§ Task objective
In the records below, find the line with "discount: 5.00 -> none" and the line with "LAPTOP NETZTEIL FÜR HP 14-AN023AU: 1"; return exactly those lines and every line between them.

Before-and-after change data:
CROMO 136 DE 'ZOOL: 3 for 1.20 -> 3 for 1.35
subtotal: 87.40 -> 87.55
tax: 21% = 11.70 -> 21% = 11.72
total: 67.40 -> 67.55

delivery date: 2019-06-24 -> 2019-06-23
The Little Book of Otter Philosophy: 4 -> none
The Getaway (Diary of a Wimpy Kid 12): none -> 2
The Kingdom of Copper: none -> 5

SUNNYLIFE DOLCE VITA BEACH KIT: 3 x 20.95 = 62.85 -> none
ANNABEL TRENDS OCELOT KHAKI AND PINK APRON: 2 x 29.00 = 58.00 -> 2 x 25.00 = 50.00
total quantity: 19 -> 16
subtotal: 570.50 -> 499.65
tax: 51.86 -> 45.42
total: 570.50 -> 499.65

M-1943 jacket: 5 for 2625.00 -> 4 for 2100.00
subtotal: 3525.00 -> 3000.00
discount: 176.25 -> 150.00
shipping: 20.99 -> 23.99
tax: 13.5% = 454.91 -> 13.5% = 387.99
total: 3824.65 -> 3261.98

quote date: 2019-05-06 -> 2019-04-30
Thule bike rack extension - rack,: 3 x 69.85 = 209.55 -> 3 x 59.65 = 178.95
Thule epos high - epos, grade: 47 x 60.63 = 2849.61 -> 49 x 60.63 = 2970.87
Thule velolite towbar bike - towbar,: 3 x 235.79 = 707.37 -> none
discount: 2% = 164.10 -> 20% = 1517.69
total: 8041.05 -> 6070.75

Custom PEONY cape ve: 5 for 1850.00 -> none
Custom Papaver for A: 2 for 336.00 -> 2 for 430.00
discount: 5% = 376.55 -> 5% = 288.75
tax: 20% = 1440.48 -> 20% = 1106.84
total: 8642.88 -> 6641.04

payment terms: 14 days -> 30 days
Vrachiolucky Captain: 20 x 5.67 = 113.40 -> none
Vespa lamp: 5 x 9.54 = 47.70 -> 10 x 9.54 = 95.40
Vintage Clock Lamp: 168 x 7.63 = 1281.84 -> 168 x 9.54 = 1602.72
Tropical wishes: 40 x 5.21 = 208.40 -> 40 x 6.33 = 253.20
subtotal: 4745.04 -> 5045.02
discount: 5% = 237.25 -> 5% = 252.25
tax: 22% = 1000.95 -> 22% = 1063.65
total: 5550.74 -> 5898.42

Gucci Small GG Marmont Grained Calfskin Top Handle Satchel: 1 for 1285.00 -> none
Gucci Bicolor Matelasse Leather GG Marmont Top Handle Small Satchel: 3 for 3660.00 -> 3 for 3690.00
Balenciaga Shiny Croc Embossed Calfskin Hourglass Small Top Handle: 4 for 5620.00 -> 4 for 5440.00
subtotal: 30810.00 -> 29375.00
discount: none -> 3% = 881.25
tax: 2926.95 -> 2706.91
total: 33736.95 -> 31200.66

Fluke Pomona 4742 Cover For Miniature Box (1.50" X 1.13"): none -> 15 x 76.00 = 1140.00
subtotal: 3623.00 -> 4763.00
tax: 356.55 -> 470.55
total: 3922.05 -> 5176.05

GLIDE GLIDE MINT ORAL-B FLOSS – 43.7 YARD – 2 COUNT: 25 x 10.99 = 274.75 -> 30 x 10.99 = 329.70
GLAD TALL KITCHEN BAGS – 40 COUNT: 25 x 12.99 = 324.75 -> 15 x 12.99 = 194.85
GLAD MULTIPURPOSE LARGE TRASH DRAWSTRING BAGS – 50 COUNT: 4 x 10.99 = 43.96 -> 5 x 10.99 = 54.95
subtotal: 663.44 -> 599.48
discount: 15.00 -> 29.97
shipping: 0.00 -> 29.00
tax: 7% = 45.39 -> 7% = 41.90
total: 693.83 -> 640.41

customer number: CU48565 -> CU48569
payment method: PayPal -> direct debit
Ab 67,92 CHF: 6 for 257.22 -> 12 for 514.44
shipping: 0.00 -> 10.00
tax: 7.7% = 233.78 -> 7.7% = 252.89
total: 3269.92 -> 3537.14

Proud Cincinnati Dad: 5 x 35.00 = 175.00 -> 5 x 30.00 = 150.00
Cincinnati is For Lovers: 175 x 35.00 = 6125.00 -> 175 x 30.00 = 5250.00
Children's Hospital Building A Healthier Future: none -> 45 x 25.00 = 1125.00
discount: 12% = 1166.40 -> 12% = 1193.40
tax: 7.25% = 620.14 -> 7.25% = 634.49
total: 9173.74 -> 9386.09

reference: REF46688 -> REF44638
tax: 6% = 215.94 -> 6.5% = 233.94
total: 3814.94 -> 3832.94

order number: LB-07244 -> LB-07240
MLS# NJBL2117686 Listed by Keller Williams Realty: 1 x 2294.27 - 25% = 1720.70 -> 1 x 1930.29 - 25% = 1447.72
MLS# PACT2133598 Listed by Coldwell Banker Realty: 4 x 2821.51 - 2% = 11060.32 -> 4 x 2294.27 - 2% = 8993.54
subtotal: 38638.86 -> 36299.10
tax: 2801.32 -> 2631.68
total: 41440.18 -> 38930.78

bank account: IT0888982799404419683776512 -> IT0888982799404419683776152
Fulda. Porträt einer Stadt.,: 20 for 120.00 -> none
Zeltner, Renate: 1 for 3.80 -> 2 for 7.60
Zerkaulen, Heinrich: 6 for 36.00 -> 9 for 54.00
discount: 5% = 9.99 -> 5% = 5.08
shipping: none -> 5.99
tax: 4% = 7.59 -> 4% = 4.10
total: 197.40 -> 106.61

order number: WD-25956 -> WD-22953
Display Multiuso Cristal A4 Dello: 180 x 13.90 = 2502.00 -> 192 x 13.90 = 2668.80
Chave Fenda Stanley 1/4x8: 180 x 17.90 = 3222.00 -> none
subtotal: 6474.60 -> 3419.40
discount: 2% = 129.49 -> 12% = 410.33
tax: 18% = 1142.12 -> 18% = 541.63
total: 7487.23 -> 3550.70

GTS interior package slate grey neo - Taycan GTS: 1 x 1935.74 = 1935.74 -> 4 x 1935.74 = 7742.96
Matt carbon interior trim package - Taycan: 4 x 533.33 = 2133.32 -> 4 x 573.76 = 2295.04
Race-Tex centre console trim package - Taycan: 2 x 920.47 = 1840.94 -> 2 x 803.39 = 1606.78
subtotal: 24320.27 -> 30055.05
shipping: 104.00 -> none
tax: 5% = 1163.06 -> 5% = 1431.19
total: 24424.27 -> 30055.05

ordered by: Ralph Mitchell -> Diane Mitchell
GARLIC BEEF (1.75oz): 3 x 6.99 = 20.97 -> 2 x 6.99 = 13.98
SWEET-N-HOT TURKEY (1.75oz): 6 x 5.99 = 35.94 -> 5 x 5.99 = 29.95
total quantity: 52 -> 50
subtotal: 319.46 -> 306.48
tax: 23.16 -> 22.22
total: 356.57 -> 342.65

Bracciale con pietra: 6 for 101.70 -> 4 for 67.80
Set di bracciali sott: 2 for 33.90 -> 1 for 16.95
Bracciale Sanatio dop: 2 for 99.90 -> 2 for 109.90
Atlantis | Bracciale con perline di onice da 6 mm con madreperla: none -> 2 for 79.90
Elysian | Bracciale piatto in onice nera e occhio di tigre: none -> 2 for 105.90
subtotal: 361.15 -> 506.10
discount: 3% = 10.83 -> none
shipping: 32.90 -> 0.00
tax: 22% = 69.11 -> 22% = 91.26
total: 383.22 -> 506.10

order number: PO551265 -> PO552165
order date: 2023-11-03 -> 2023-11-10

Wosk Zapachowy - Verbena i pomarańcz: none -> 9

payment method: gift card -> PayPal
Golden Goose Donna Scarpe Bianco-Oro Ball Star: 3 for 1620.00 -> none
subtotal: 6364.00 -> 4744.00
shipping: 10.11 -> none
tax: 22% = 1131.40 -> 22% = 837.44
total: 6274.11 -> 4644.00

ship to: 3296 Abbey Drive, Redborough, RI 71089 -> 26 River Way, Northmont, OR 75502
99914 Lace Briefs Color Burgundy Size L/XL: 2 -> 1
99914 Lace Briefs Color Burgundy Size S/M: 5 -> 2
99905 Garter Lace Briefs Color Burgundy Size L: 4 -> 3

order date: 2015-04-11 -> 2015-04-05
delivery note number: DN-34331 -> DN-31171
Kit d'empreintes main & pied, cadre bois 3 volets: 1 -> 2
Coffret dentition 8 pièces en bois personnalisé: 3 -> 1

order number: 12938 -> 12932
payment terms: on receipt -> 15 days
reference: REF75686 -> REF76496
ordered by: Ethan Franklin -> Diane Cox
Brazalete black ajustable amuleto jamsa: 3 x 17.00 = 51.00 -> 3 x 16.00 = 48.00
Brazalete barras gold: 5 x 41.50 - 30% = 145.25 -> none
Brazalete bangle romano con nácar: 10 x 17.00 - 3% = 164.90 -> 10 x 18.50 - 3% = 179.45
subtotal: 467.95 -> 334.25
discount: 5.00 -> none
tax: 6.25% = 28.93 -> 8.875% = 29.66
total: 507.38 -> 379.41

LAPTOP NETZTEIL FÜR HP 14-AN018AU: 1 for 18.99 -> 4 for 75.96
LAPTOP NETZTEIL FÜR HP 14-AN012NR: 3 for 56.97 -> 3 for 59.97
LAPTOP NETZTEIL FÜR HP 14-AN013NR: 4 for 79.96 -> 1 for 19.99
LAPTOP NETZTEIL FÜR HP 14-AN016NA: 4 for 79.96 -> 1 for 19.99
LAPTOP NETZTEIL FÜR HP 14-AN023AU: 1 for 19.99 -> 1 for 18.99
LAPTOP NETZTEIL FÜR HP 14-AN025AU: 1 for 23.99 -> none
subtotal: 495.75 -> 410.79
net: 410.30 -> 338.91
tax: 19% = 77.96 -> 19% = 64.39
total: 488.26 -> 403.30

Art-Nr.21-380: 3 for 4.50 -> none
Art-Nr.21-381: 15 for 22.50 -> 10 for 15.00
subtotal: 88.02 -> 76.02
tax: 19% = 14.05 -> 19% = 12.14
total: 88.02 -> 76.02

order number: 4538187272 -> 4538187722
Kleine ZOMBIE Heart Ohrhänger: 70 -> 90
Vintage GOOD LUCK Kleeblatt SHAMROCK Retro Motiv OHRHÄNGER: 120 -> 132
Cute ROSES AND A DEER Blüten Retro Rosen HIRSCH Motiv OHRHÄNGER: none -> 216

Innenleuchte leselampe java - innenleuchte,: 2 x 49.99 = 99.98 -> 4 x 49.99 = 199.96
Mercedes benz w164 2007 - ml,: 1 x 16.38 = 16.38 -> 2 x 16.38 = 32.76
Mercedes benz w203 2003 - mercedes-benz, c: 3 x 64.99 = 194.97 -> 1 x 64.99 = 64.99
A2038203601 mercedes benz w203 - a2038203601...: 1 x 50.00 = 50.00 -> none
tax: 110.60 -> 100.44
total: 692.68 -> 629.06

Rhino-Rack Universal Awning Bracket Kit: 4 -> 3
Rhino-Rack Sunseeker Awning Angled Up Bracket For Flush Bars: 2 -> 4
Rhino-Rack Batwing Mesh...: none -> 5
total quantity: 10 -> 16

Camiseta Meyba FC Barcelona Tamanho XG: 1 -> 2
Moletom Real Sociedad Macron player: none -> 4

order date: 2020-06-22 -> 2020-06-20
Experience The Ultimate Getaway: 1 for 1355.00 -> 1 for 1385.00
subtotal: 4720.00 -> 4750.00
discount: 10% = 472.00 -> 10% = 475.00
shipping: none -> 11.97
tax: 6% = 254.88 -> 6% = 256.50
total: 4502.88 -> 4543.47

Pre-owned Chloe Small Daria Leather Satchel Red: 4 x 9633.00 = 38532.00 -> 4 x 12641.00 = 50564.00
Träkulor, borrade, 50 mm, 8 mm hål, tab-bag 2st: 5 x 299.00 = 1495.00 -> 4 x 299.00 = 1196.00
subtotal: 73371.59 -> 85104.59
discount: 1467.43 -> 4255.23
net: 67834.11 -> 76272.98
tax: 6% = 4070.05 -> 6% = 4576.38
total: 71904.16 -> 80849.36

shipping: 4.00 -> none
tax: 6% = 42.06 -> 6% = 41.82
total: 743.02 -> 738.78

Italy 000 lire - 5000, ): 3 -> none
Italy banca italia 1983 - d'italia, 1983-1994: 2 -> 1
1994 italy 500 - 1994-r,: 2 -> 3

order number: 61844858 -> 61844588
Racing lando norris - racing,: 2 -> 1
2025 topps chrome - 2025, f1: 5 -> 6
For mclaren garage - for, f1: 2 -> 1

§ Exercise output
discount: 5.00 -> none
tax: 6.25% = 28.93 -> 8.875% = 29.66
total: 507.38 -> 379.41

LAPTOP NETZTEIL FÜR HP 14-AN018AU: 1 for 18.99 -> 4 for 75.96
LAPTOP NETZTEIL FÜR HP 14-AN012NR: 3 for 56.97 -> 3 for 59.97
LAPTOP NETZTEIL FÜR HP 14-AN013NR: 4 for 79.96 -> 1 for 19.99
LAPTOP NETZTEIL FÜR HP 14-AN016NA: 4 for 79.96 -> 1 for 19.99
LAPTOP NETZTEIL FÜR HP 14-AN023AU: 1 for 19.99 -> 1 for 18.99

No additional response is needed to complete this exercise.